A bench became vacant and we occupied it. The momentary interruption and the change in her physical attitude broke the spell. The solemnity was gone out of her voice. She resumed in a distracted and somewhat listless manner, but she soon warmed up again

"What would you have me do? Let Lucy find out some day that her mother was a bad woman? I should take poison first."

"A bad woman!" I protested. "A better woman could not be found anywhere in the world. You are a saint, Dora."

"No, I am not. I am a bad, wicked, nasty woman. I hate myself."

"'S-sh! You mustn't speak like that," I said, stopping my ears. " I cannot bear it."

"Yes, that's what I am, a nasty creature. I used to be pure as gold. There was not a speck on my soul, and now, woe is me, pain is me! What has come over me?"

When she finally got down to the practical side of her resolution it turned out that she wanted me to move out of her house and never to see her again

I was shocked. I flouted the idea of it. I argued, I poured out my lovelorn heart. But she insisted with an iron-clad finality. I argued again, entreated, raved, all to no purpose

"I'll never come close to you. All I want is to be able to see you, to live in the same house with you."

"Don't be tearing my heart to pieces," she said. "It is torn badly enough as it is. Do as I say, Levinsky." "Don't you want to see me at all?" "Oh, it's cruel of you to ask questions like that. You have no heart, Levinsky. It's just because I am crazy to see you that you have got to move."

"Don't you want me even to call at your house?" I asked, with an ironical smile, as though I did not take the matter seriously

"Well, that would look strange. Call sometimes, not often, though, and never when Margolis is out."

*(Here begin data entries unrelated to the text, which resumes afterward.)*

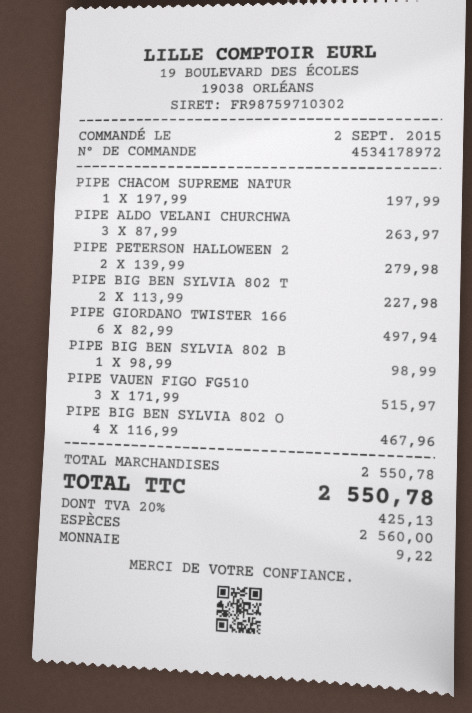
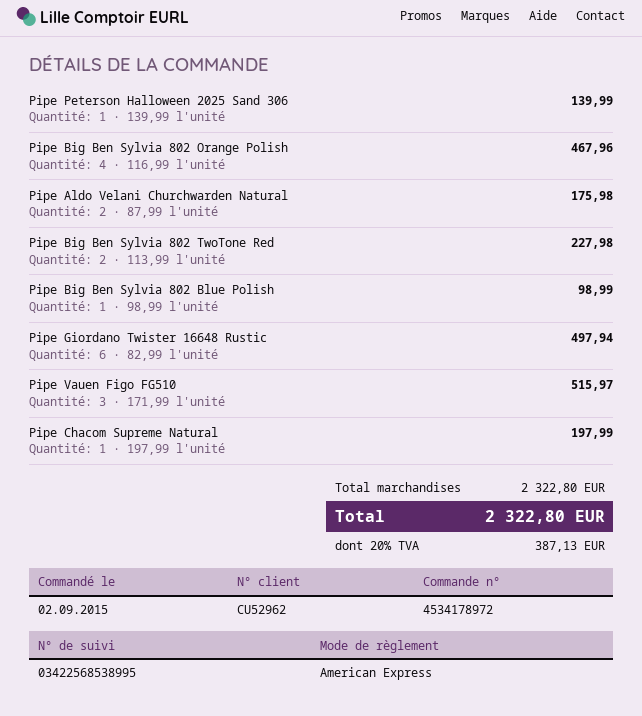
payment method: cash -> American Express
PIPE ALDO VELANI CHURCHWA: 3 x 87.99 = 263.97 -> 2 x 87.99 = 175.98
PIPE PETERSON HALLOWEEN 2: 2 x 139.99 = 279.98 -> 1 x 139.99 = 139.99
subtotal: 2550.78 -> 2322.80
tax: 20% = 425.13 -> 20% = 387.13
total: 2550.78 -> 2322.80

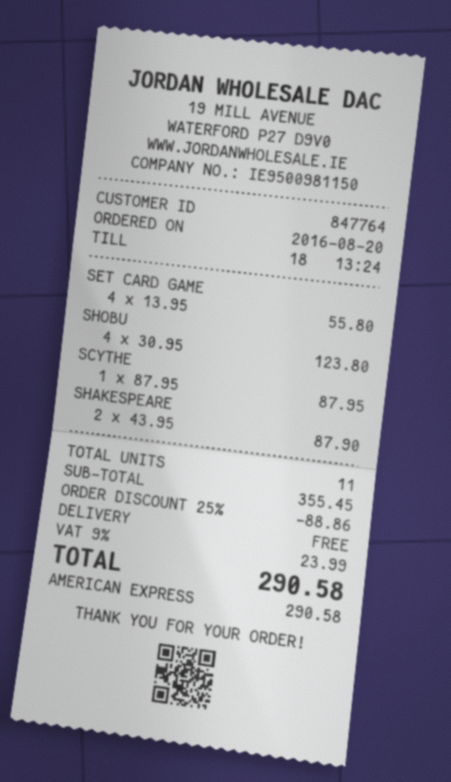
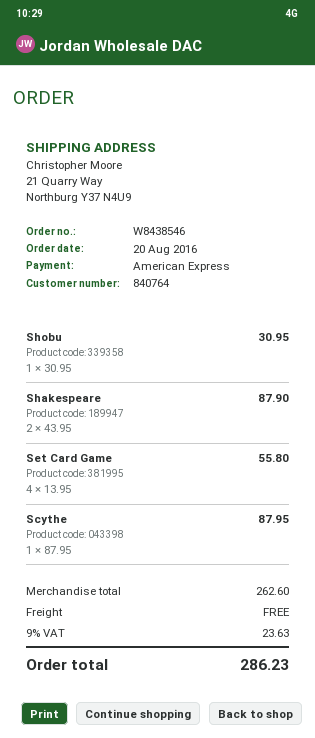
customer number: 847764 -> 840764
SHOBU: 4 x 30.95 = 123.80 -> 1 x 30.95 = 30.95
subtotal: 355.45 -> 262.60
discount: 25% = 88.86 -> none
tax: 9% = 23.99 -> 9% = 23.63
total: 290.58 -> 286.23

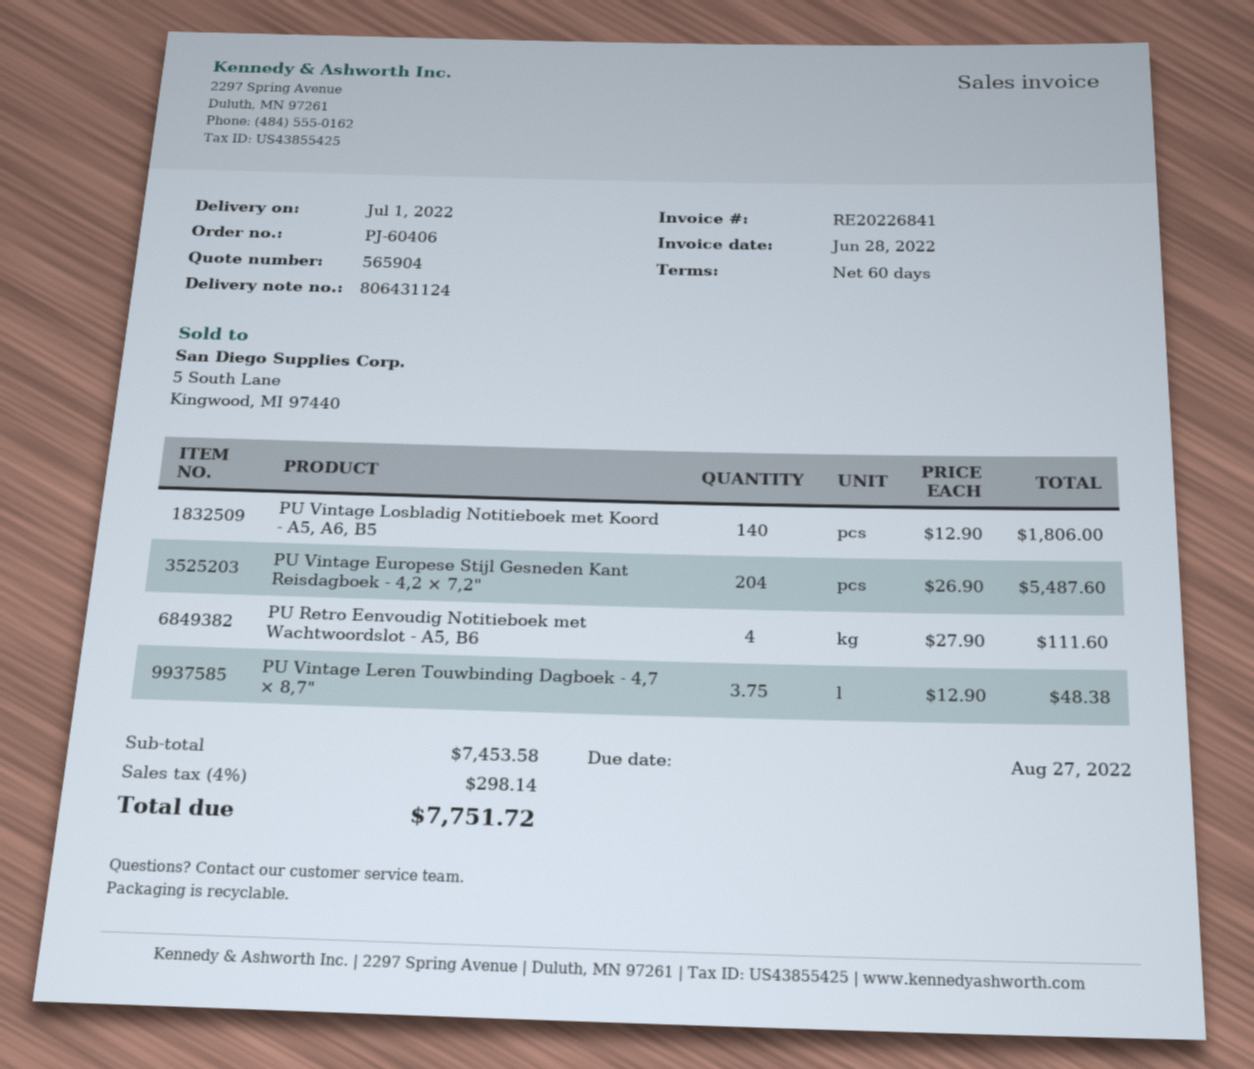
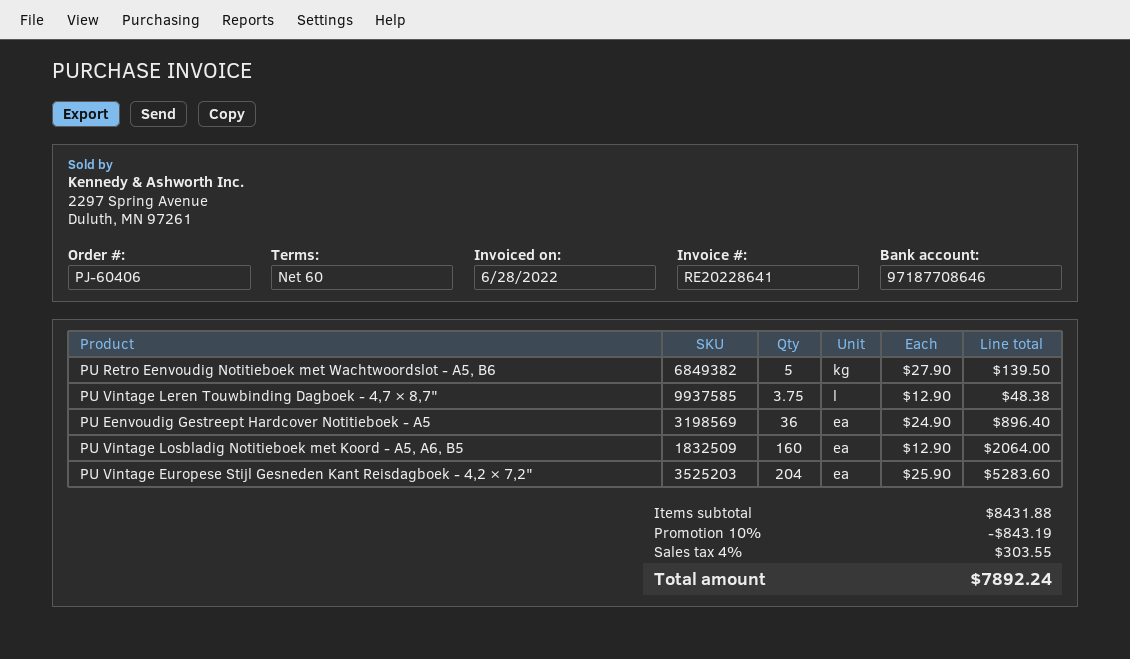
invoice number: RE20226841 -> RE20228641
PU Vintage Losbladig Notitieboek met Koord - A5, A6, B5: 140 x 12.90 = 1806.00 -> 160 x 12.90 = 2064.00
PU Vintage Europese Stijl Gesneden Kant Reisdagboek - 4,2 × 7,2": 204 x 26.90 = 5487.60 -> 204 x 25.90 = 5283.60
PU Retro Eenvoudig Notitieboek met Wachtwoordslot - A5, B6: 4 x 27.90 = 111.60 -> 5 x 27.90 = 139.50
PU Eenvoudig Gestreept Hardcover Notitieboek - A5: none -> 36 x 24.90 = 896.40
subtotal: 7453.58 -> 8431.88
discount: none -> 10% = 843.19
tax: 4% = 298.14 -> 4% = 303.55
total: 7751.72 -> 7892.24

"Oh, I shall commit suicide," I snarled

"Oh, well. It isn't as bad as all that."

"I will. I certainly will," I said, knowing that I was talking nonsense

"Don't torment me, Levinsky. Don't sprinkle salt over my wound. Take pity on me. Do as I wish and let the tooth be pulled out with as little pain as possible."

I accompanied her down the avenue as far as Houston Street, where she insisted upon our parting. Before we did, however, she indulged in another outburst of funereal oratory, bewailing her happiness as she would a dead child. It was apparently not easy for her to take leave of me, but her purpose to make our romance a thing of the past and to have me move to other lodgings remained unshaken

"This is the last time I shall ever speak to you of my love, Levinsky," she said. "I must tear it out of my heart, even if I have to tear out a piece of my heart along with it. Such is my fate. Good-by, Levinsky. Good luck to you. Be good. Be good. Be good. Remember you have a good head. Waste no time. Study as much as you can. God grant you luck in your business, but try to find time for your books, too. You must become a great man. Do you promise me to read and study a lot?"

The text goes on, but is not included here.